That eating thing.

Oh where to start with this one? There is so much to say, and no clear “Start” line, so let’s just fire off that gun and get going…

First, there are two sides of the fence here. The one side that says you have to eat three square meals a day. Then the other that says five small meals throughout the day is where it’s at.

Both sides of the fence can produce valid arguments, to an extent. Are they right? Well lets delve into that…

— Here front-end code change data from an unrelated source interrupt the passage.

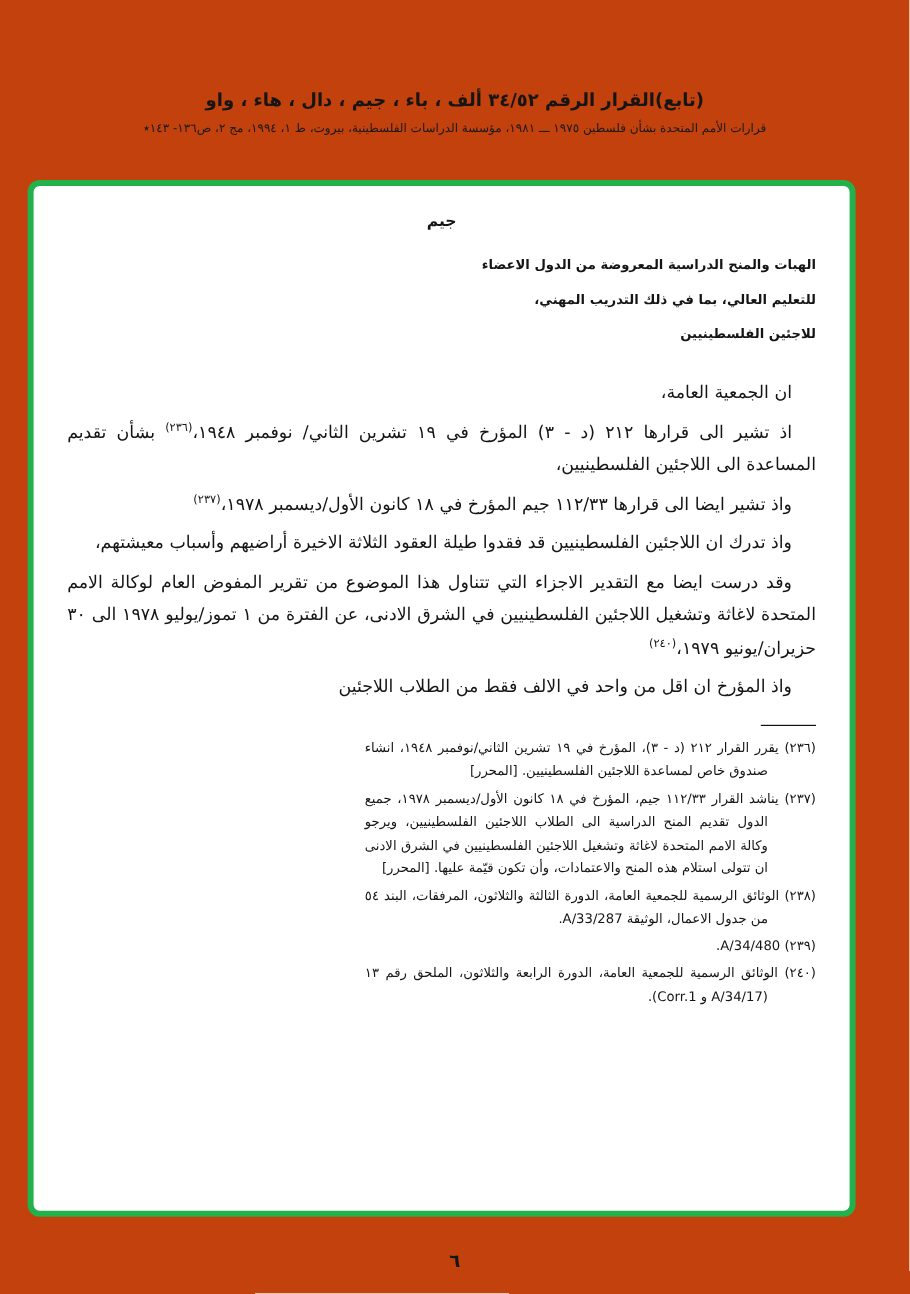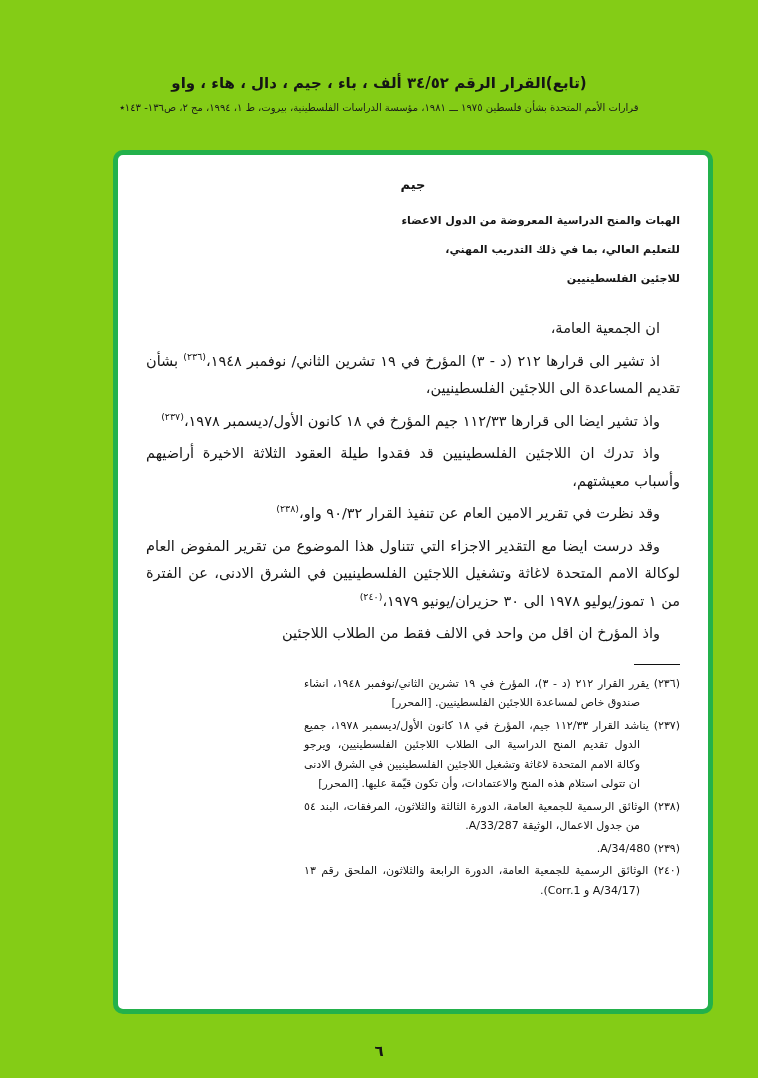"(تابع)القرار الرقم ٣٤/٥٢ ألف ،" .page { background: #84cc16 -> #c2410c }
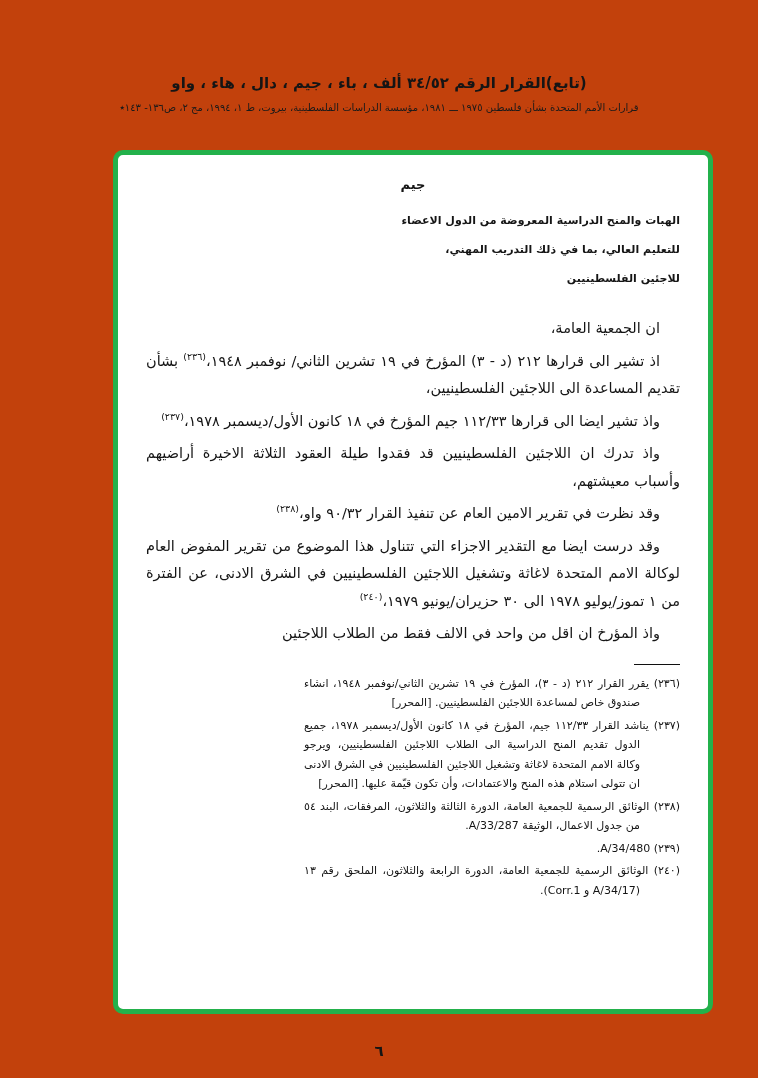"جيم" .frame { width: 600px -> 690px }
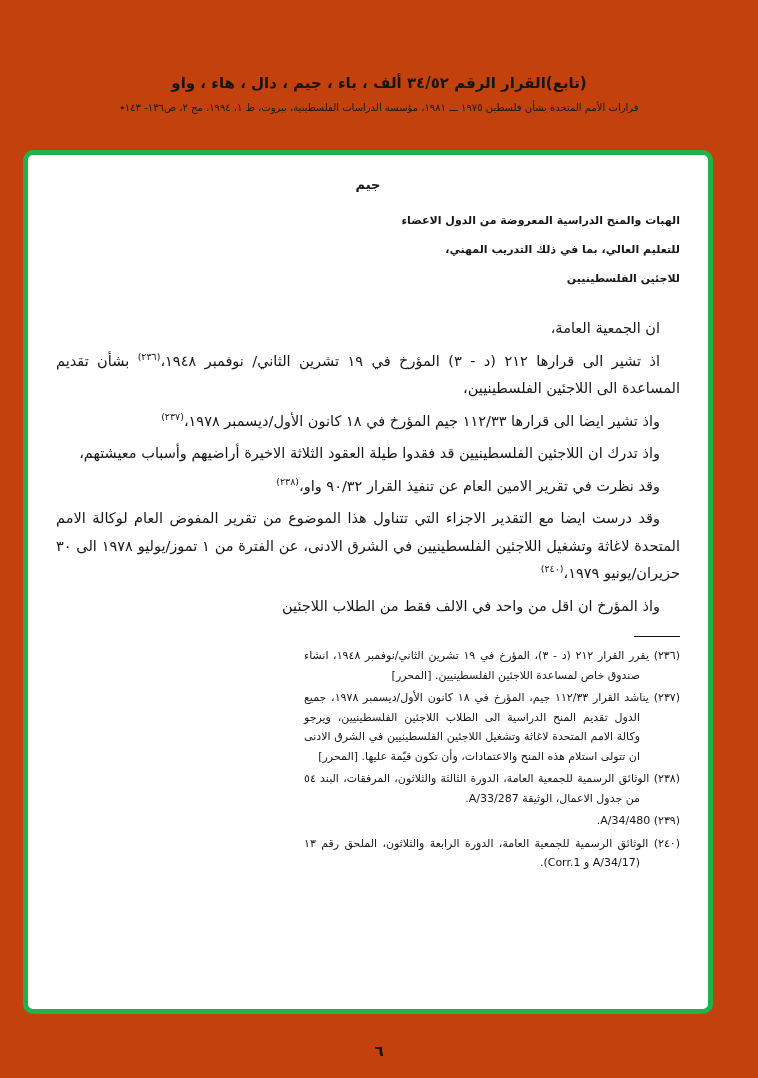"وقد نظرت في تقرير الامين" p.para { html: <p><span>وقد نظرت</span><span> في تقرير الامين العام عن تنفيذ القرار ٩٠/٣٢ واو،</span><sup>(٢٣٨)</sup><span></span></p> -> none }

Starting with the Five Small Meals side. While this works wonders for those training for the next fitness competition, it’s not conducive to Joe Schmoe. Your average Mary or Tom. The issues with this camp:

  • You never experience hunger (and when you do, research has shown that the rate of binge eating in high)
  • You eat when you don’t need to
  • Eating more, small meals, does not (contrary to belief) speed up your metabolism
  • Doesn’t help everyone lose weight

Why is hunger important? Well, to an extent, you should allow yourself to feel hunger. Not a starving, the Kraken is going to eat out your insides, kind of hungry. Jill Coleman explains it perfectly in her blog post, found here. But here’s a excerpt:

“I deprived, then I binged. Of course I did. Furthermore, I didn’t trust MYSELF to handle hunger or be able to navigate it. So I did everything I could to prevent it, in effect never giving myself THE OPPORTUNITY to learn how to deal with it.  So of course in the inevitable instances when I did experience hunger, I was helpless to handle the resulting overindulgence.”

Inevitably, to control food cravings, binges, etc… and make healthier food choices, let yourself get a little hungry. Think of the song “Crazy” by Seal, but swap the lyrics around “We’re never gonna survive unless, we get a little, hungry”. Corny, but it works.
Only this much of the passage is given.